Polk whistled, tinny-sounding over the headphones.
“What good would that be?” Helen Youngmeadow asked. “Anyway, wouldn’t they just print it—” She remembered how much of Gladiator’s output came over CRTs and audio, and broke off in midsentence.
Polk said, “Nobody prints much in space, Mrs. Young-meadow. Printing—well, it eats up a lot of paper, and paper’s heavy. It looks to me like they use a system a lot like ours. See this?” He passed a spacegloved hand across the center of one facet of the cabinet, but the girl could see no difference between the area he indicated and the surrounding smooth grey metal. To look more closely she dove across the emptiness much as Daw had a moment before.
“This was one of their terminals,” Polk continued. “There are probably thousands scattered all through the ship.
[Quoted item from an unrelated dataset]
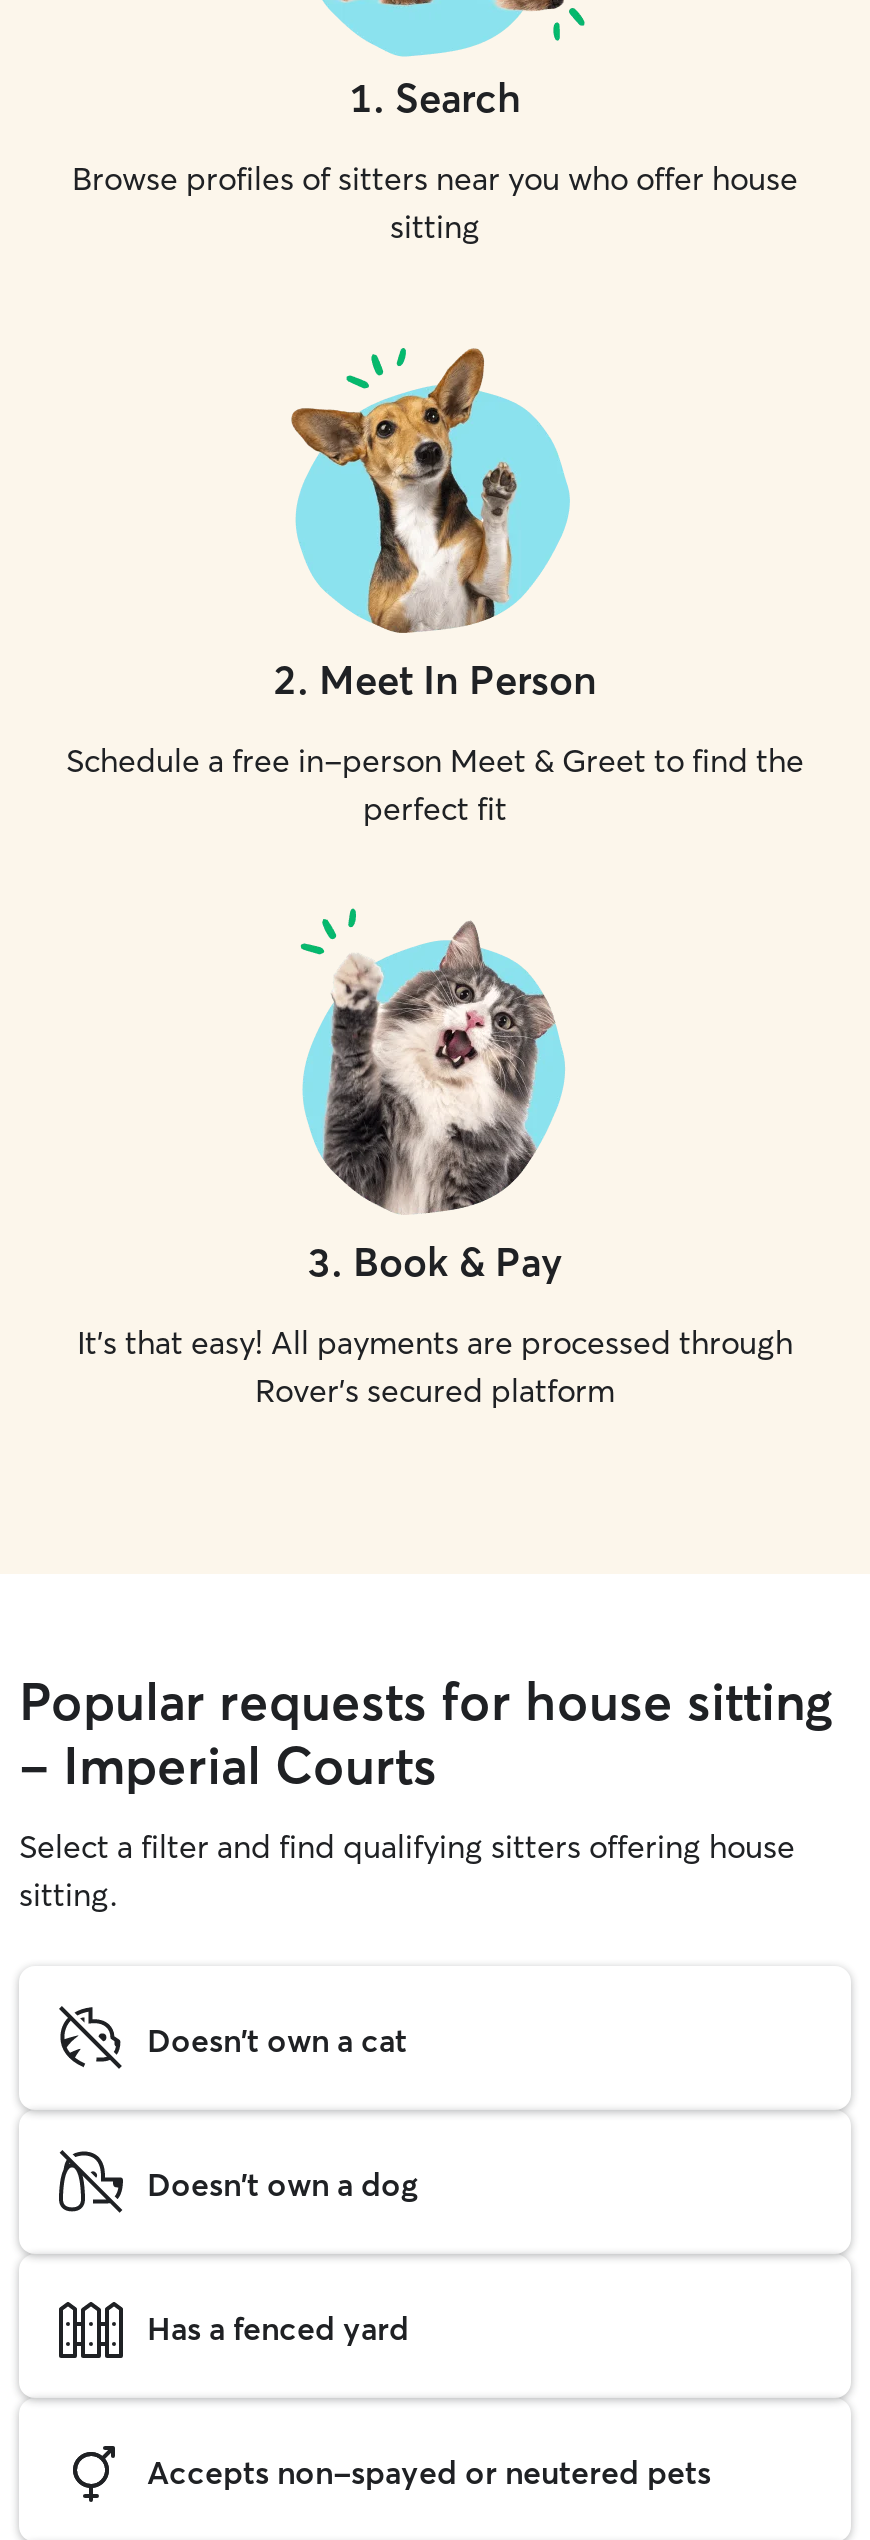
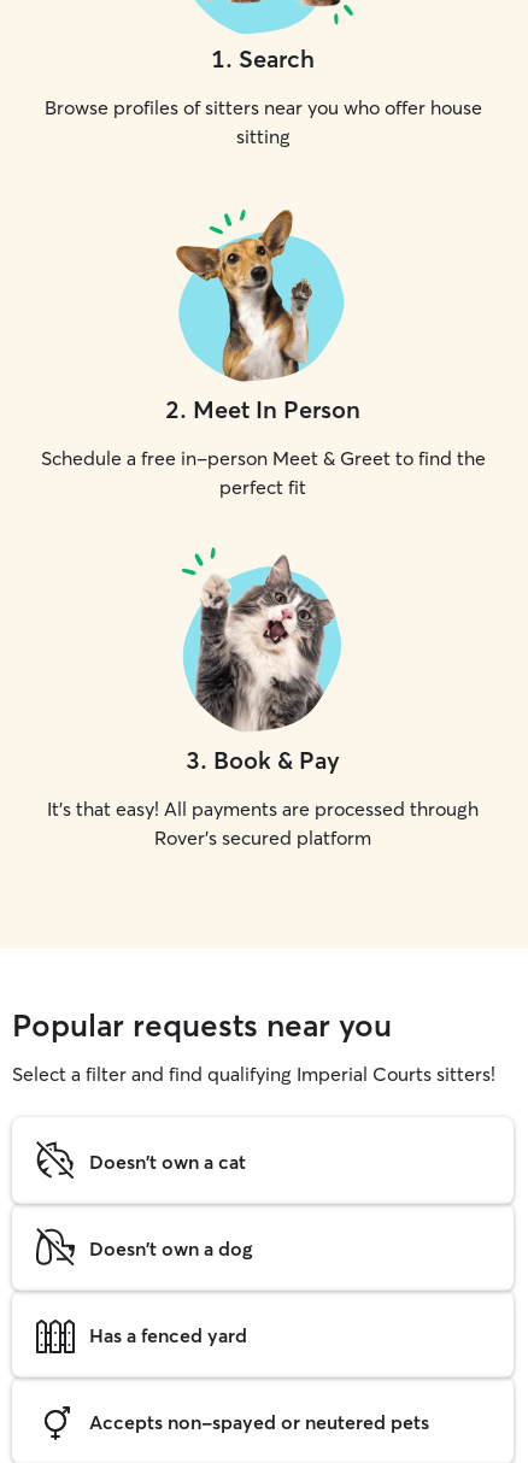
[19,1670,833,1914] Popular requests for house sitting | - Imperial Courts | Select a filter and find qualifying sitters offering house | sitting. -> [12,1006,495,1086] Popular requests near you | Select a filter and find qualifying Imperial Courts sitters!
And they seem to have been used about the same way ours are, with turnoff after a set period to conserve the phosphors; they go bad if you excite them for too long.”
“I’ve noticed that on Gladiator,” the girl said. “If something’s written on the screen—when I’m reading, for example—and I don’t instruct it to bring up the next page, it fades out after a while. Is that what you mean? It seems remarkable that people as different as these should handle the problem the same way.”
Daw said, “Not any more remarkable than that both of us use wires—or handles like the one that opened the hatch outside. Look inside that box, though, at the back of that panel and you’ll find something that is remarkable. Show her, Polk.”
The cyberneticist unlatched the section he had indicated. It swung out smoothly, and the girl saw the display tubes behind it, tubes so flat that each was hardly more than a sheet of glass with a socket at the base. “Vacuum tubes?” she said. “Like a television? Even I know what those are.”
Daw grunted. “Vacuum tubes in a vacuum.”
“That’s right. They shouldn’t need anything around them out here, should they?”
“They don’t, out here. This ship, or at least parts of it, goes into atmospheres at times. Even though the crew doesn’t seem to care whether there’s one in here or not.”
“Captain,” Helen Youngmeadow said suddenly, “where is my husband?”
* * * *
Hours later Moke’s voice (unexpectedly loud and near because Moke had the kind of voice that transmitted well through the phones’ medium-range frequencies) asked a similar question: “You find Youngmeadow yet, Skipper?”
“We don’t know that he’s lost.”
“You didn’t find him, huh?”
“No, not yet.”
“You really think he’s alive and just not answering?”
“It could be,” Daw said. He did not have to remind Moke, as he had Helen Youngmeadow, that there was no danger of running out of oxygen in a modern space suit—each suit being a system as self-sufficient as a planet and its sun; energy from the suit’s tiny pile scavenging every molecule of water and whisper of carbon dioxide and making new, fresh food, freshwater, clean air that could be used again, so that once in the suit the occupant might live in plenty until time itself destroyed him. (He had not mentioned that even death would not end the life encysted in that steady protection, since the needs of the bacteria striking in at
the now defenseless corpse from the skin, out from the intestines, would be sensed, still, by the faithful, empty suit; and served.)
Daw thought of Youngmeadow dead somewhere in this strange vessel, still secure in his suit, his corpse bloating and stinking while the suit hummed on; and found, startled, that the thought was pleasant—which was absurd, he hardly knew Youngmeadow, and certainly had nothing against the man.
“His wife still out looking for him?” Moke asked.
Daw nodded, though Moke could not see him. “Yes,” he said. “So are the other parties. I’ve got a couple of men with Mrs. Youngmeadow to make sure she comes back all right.”